Retail Apocalypse is a term that refers to a revolution sweeping through the American retail ecosystem resulting in bankruptcies or serious problems for many retail chains. Such companies as Sears, Nine West, Toys ‘R’ Us and Diesel have recently filed for bankruptcy. A footwear retailer Payless has declared bankruptcy twice in the last two years (in 2017 and 2019) and is to close 2,500 of its stores (being the largest retail liquidation in history according to BusinessInsider.com).
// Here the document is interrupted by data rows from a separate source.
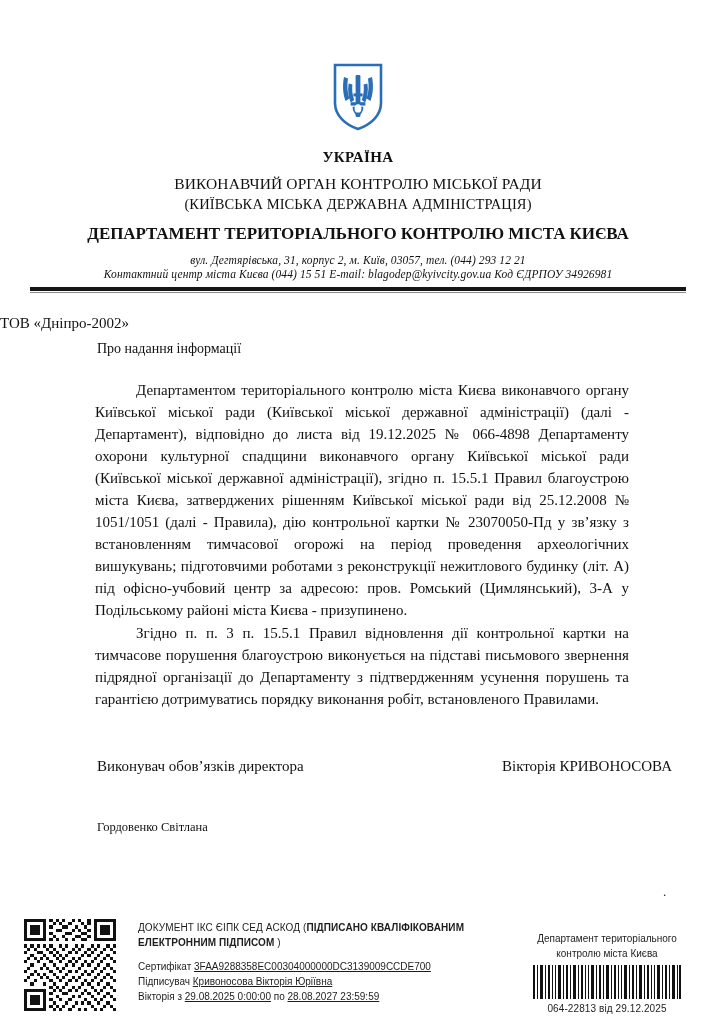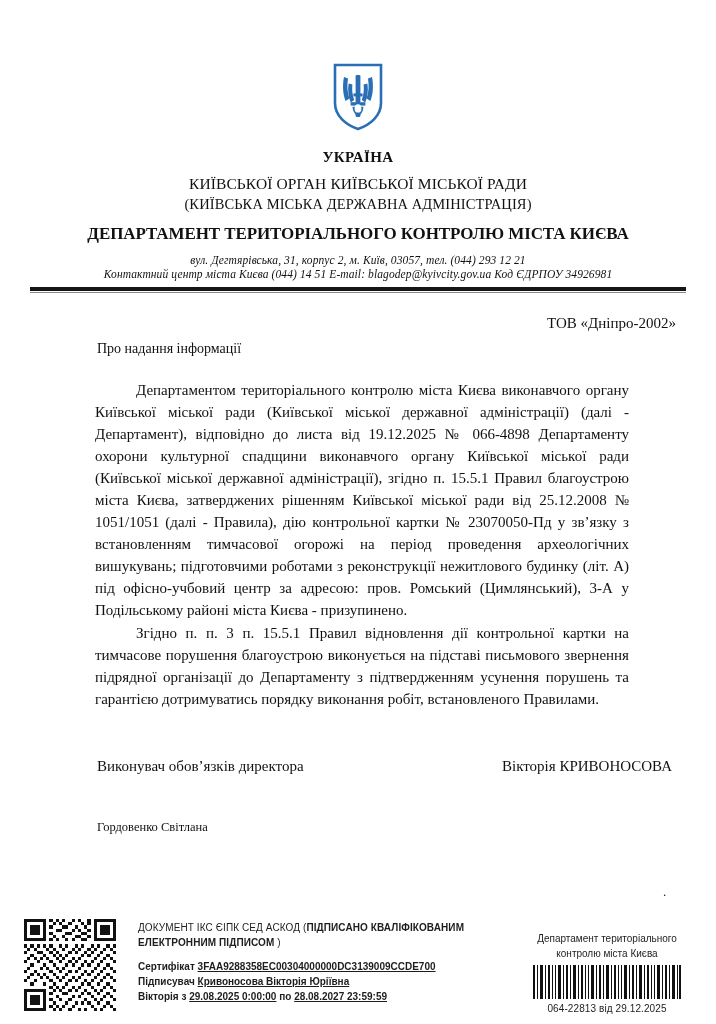"КИЇВСЬКОЇ ОРГАН КИЇВСЬКОЇ МІСЬКОЇ РАДИ" div.hdr-org1 { text: КИЇВСЬКОЇ ОРГАН КИЇВСЬКОЇ -> ВИКОНАВЧИЙ ОРГАН КОНТРОЛЮ }
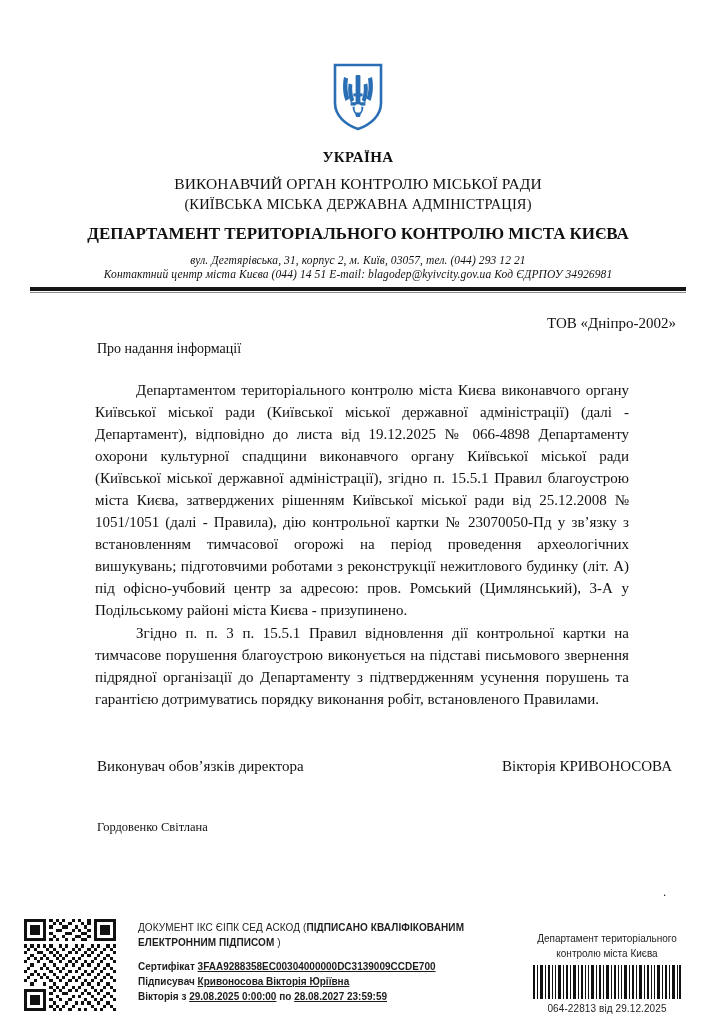"Контактний центр міста Києва (044)" div.hdr-addr2 { text: 14 -> 15 }
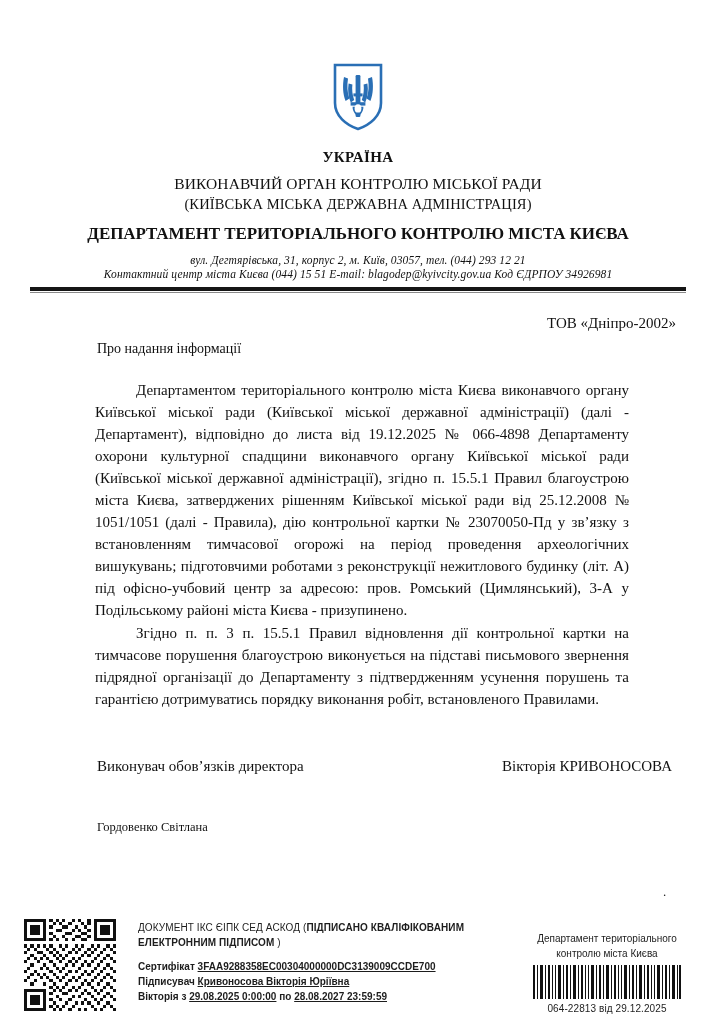"ТОВ «Дніпро-2002»" .addressee { padding-left: 46px -> none; text-align: right -> none }
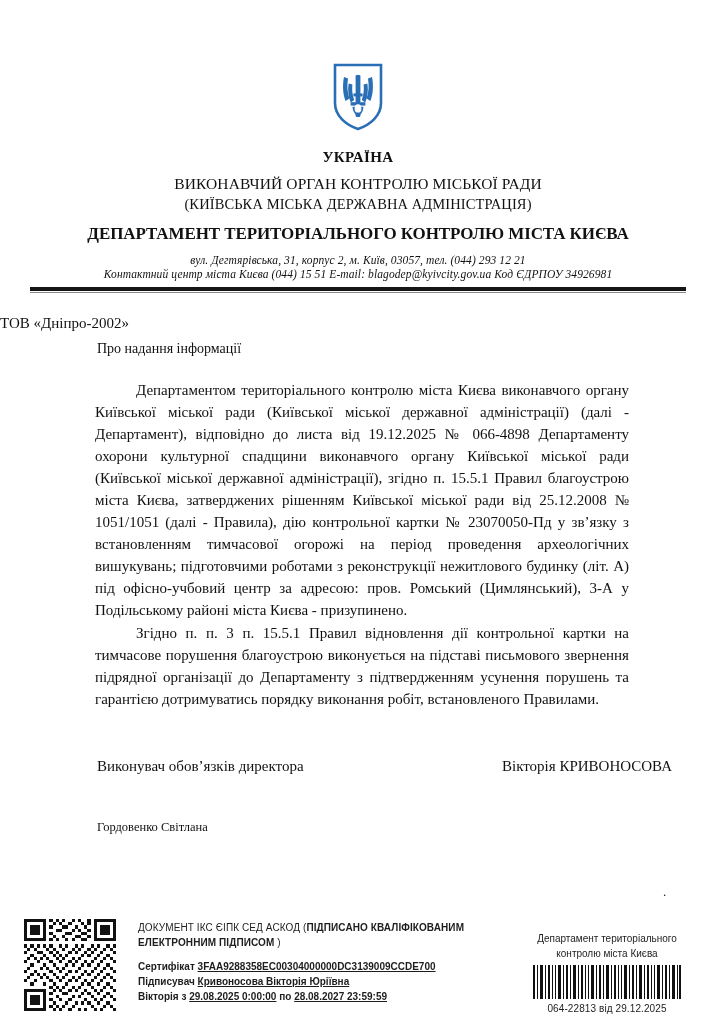"Сертифікат" .sig-meta { font-weight: bold -> none }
Other chains are scaling back their operations: in 2017 retailers closed a record-breaking 102 mln square feet [9.47 mln sqm] of store space, but in the following year that record was broken by 50 pct (155 million square feet). 2019 will bring more closings: Gymboree - 805 stores, Shopko - 371, Gap - 230, Sears - 70, Victoria's Secret - 53, Abercrombie & Fitch - 40. More than 6,000 stores are to be closed in 2019, and according to Forbes – 75,000 will disappear by 2026, including 25 pct of clothing stores, 25 pct of consumer electronics stores and 32 pct of home furnishing stores.

The reason for this tornado has been placed on the growth of online retail. Which is probably true although other factors are adding fuel to the fire including a shrinking middle class, growing retail chain debts and the wrong decisions some of them have taken. Some are of the view that the term "apocalypse" is an exaggeration, since – apart from the above mentioned closings - also quite a number of new stores are opening up. This opinion is not really convincing as the trend of bankruptcies, closures and other problems is in excess of the usual conditions of an evolving market or of the more efficient players pushing out weaker competitors.

Is this just interesting information from across the ocean or could it also apply to retail in Poland? I am of the second opinion. In Poland the development of e-commerce is also very fact (Amazon does not operate in Poland yet but it is starting to open up its logistic centres and the German version of their store has had a Polish site for quite a while now). Also in Poland we hear information about the problems of retail chains (Alma, Matras, Piotr i Paweł, and Simple are just a few). Last but not least, in Poland we can also expect to see the moment when the results of the universal laws of economic cycles become apparent and we will have to face a slump and decreasing demand.

That is why it is worth sparing some thought to the question of whether Polish retail chains are prepared for these problems, and whether the owners of Polish shopping centres are prepared for the problems of their tenants. I think that the answer to the second question is no - each tenant bankruptcy we have been involved in has resulted in a bit of a crisis for the owners and a necessity to analyze how to recover the rents due (or even a part of them), how to get the premises back to lease it out again, how to handle a bankruptcy officer on the premises. The scale of the difficulties will rise if instead of one problematic tenant, there will be five at the same time. Now is the time to prepare for such a situation.